Не правда ли, если стихи эти врезать в середину жалоб Никанора — какой контраст! Между тем — это и есть точное отношение мира дохристианского к христианскому, противоположность и разница здесь — противоположность ‘легенд рыцарей Круглого стола’ или, на другой почве, у другого племени — старого ‘Сварога’, среброусого Перуна, ‘Велеса — скотьего бога’ — всему, всему, что принесли с юга затворники пещерные… ‘Царица Маб’, а в основе всего, в сердце самого Шекспира, именно созданный его воображением Ромео, прерывающий болтовню приятеля, и есть первопричинное зерно, из коего появилась и золотая колесница Маб, составленная чуть не из косточек и волосков всего мира, — и все эти смешные сны обывателей, сны не тяжелые, сны, пожалуй, грешные, но какие-то слегка лишь грешные. Змеи здесь не заподозришь! Ни ледяного громкого смеха Соловьева, ни кислой гримасы Рачинского: просто — все это невозможно, немыслимо! Царица Маб в противоположении Никанору — это и есть ‘мир языческий’, ‘мир, погибающий во грехе’, мир еще ‘безблагодатный’ и ‘неискупленный’, которому ‘добрую весть’ несут В.С. Соловьев, С.А. Рачинский, один — церковно-приходскими школами, другой — восемью томами ‘Сочинений’, и несет эту весть М.А. Новоселов, нарекающий меня ‘противником духа Христова’ за некоторое пристрастие к этой царице Маб, а г. Л. Писарев пытается ввести… да уже и ввел в это царство ‘феи Маб’ свой угрюмый, печальный и желчный ‘брак’. Разлетелись золотые сны альдермана, судьи, придворного. Стоят с опущенными гривами лошади на конюшне, а девушки засыпают навзничь, на боку — им все равно ничего не снится, и самая колесница Маб развалилась: там — мертвая нога стрекозы, здесь — мотающаяся паутина, и сама Маб — помертвела, испуганная перстом Новоселова. С.А. Рачинский спрашивает у нее, предварительно права внушать сны, экзамена по программе ‘церковно-приходских школ’, Вл. С. Соловьев непременно требует, чтобы она познакомилась с его волюминозным ‘Оправданием добра’, Новоселов записывает ее в ‘Братство вспомоществования бедным учительницам Новгородского уезда’, и наконец, Никанор из Одессы гремит отлучением, ‘как язычнице’. Испуганная, полумертвая, она вся прижалась к земле и лепечет, уже едва слышным, умирающим языком лепечет: ‘Ах, я этого ничего не знаю! Я ничего не умею! Но я умела людей делать счастливыми по-своему — и они не были неблагодарны ко мне, рассказывая в своих сказках и воспевая в своих песнях меня. Но все это прошло — и я умираю, завещая мир вам’.

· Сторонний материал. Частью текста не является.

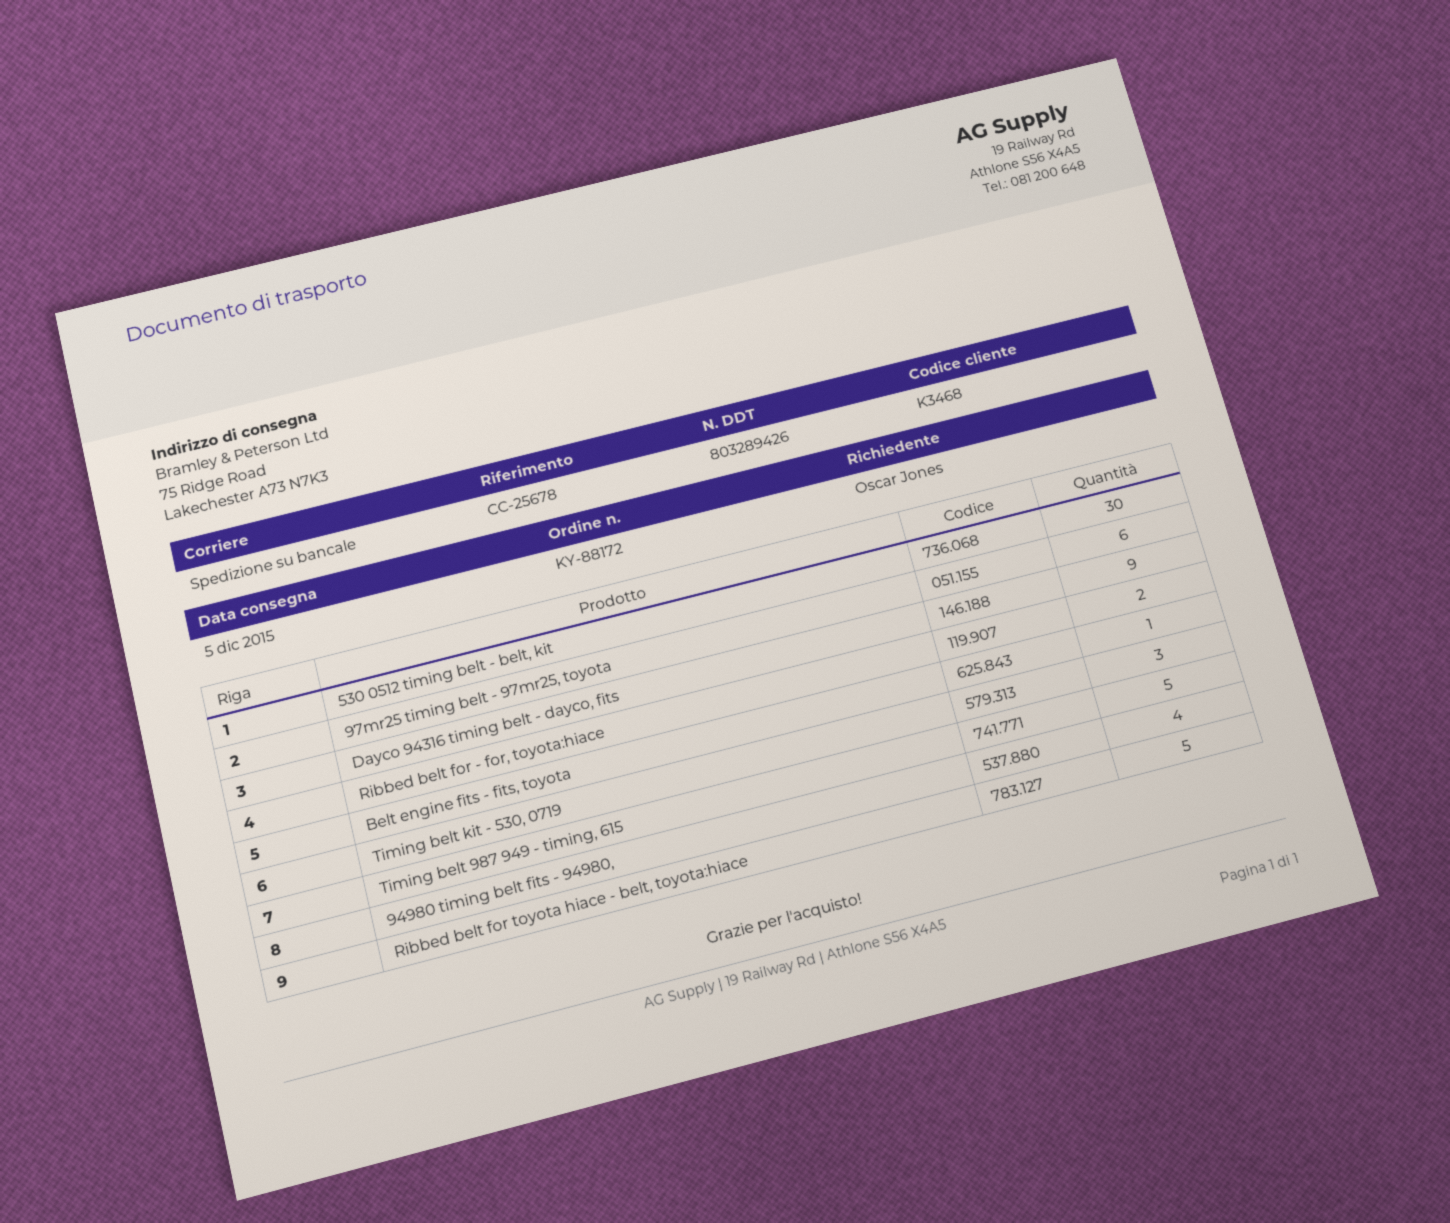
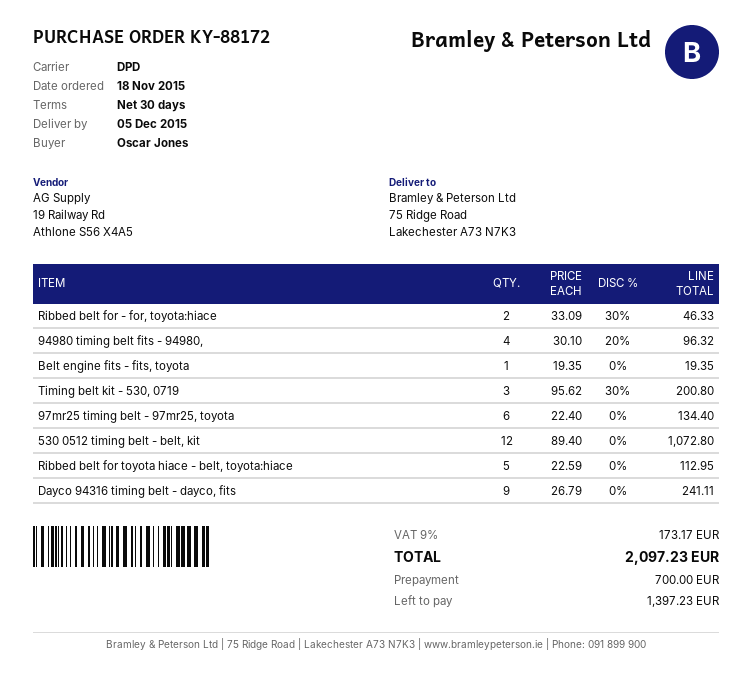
shipping method: pallet freight -> DPD
530 0512 timing belt - belt, kit: 30 -> 12
Timing belt 987 949 - timing, 615: 5 -> none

‘Благодати’ стало больше, а миру стало грустнее. Все уже ‘искуплены’ — а все унылы, как в этих горьких признаниях Никанора! И разве не горько г. Л. Писареву, написавшему брошюру ‘Брак и девство’? Разве не слышится грусть — великая грусть — сквозь все писания о. Михаила? Грусти стало ужасно много… И не пройти ей, пока не защекочет неучтиво по носу, по векам, по лбу, за воротником эта ‘царица Маб’ во всемирной своей колеснице…
* * *
Повторяю: зла нет в именах, в лицах. Ибо как нет вины детоубийства в единичных Марье, Парасковье, ибо все ‘духом дышит’: так нет же никакой личной вины даже в Торквемаде, не говоря о его ‘недоростках’ — этих душах суровых или безучастных. Все они мученики не своей, а налегшей на них извне мучительной идеи. Все — Иовы, ‘данные во власть злому духу’, с одним им мы и имеем дело. Одна была заповедь дана человеку. Зерно ее, фокус ее, светскою кистью начертанные, — Ромео и Юлия. Из зерна этого уже сама собою появляется ‘колесница Маб’. Ведь это тоже лишь светским языком написанная ‘похвала миру’, которую можно было бы написать церковно-славянским языком. Итак, в Ромео и Юлии, да и в ‘царице Маб’, не лежит никакой неправды, и только эта правда выражена легким, шутливым языком, без торжества, без гимнов. Таково искусство, литература, мифы, шутки. Чуть-чуть, однако, измените тон, напрягите его до густоты: на месте ‘мифа’ появится ‘предание’, ‘священная сага’, ‘сказание’ о добре ли и зле, о начале мира, о невинности и грехе потом, — и драма Шекспира, с этими же лицами и тенденциею, может перейти в торжественные, священные гимны. Я хочу этим сказать ту простую мысль, что искусство и литература, мудрость и философия могли бы быть только новою стороною того же единого организма, коего правую сторону составляет религия: одно содержание — но одно довлея только земному, а другое — с отнесением к небесному. Язычество умерло, как ‘Снегурочка’ под солнцем, но существо язычества так же вечно, как существо снега: форма — изменчива, а ‘душа’ — вечна. И эта ‘душа’ — невинность.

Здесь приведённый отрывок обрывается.